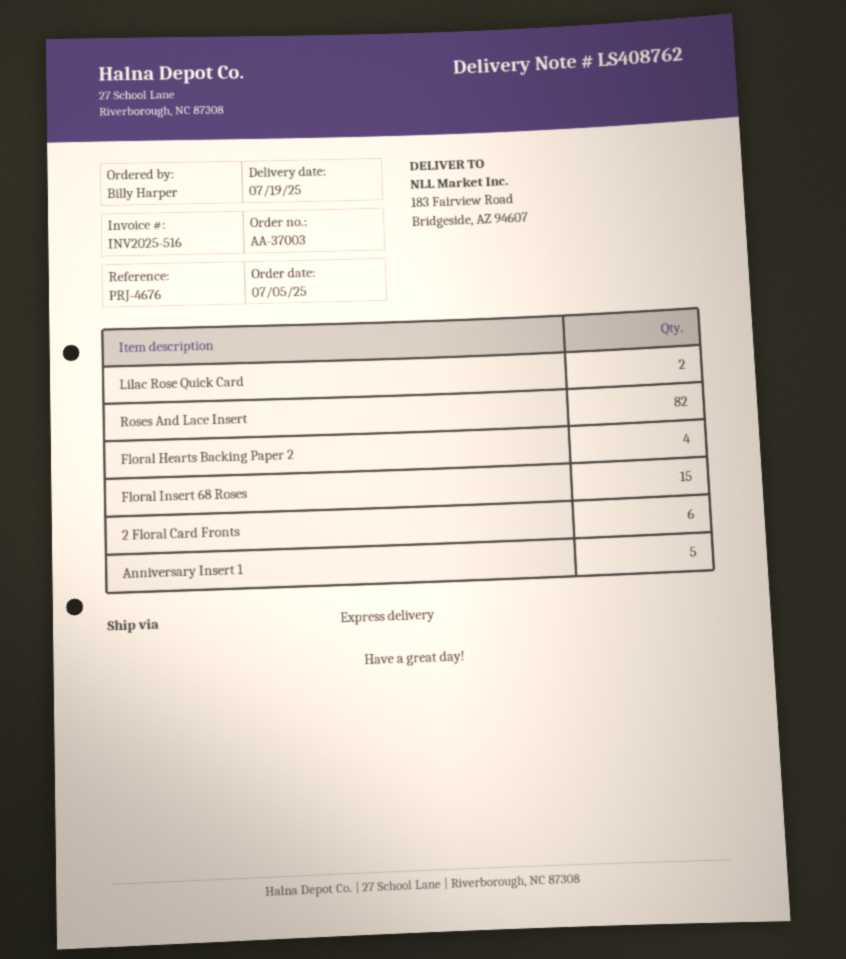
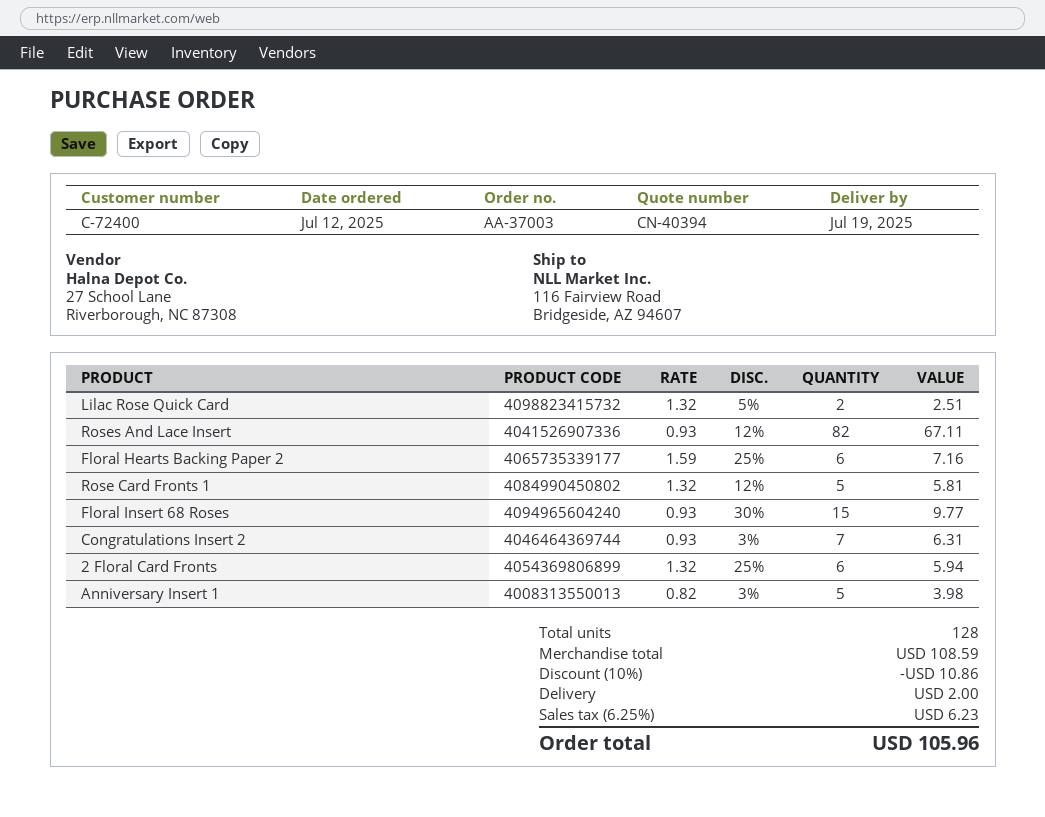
order date: 2025-07-05 -> 2025-07-12
ship to: 183 Fairview Road, Bridgeside, AZ 94607 -> 116 Fairview Road, Bridgeside, AZ 94607
Floral Hearts Backing Paper 2: 4 -> 6
Rose Card Fronts 1: none -> 5
Congratulations Insert 2: none -> 7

*-*-*

→ What you will do
When you copy the records above, keep every word exact and drop the pictures.

→ Output of the exercise
order date: 2025-07-05 -> 2025-07-12
ship to: 183 Fairview Road, Bridgeside, AZ 94607 -> 116 Fairview Road, Bridgeside, AZ 94607
Floral Hearts Backing Paper 2: 4 -> 6
Rose Card Fronts 1: none -> 5
Congratulations Insert 2: none -> 7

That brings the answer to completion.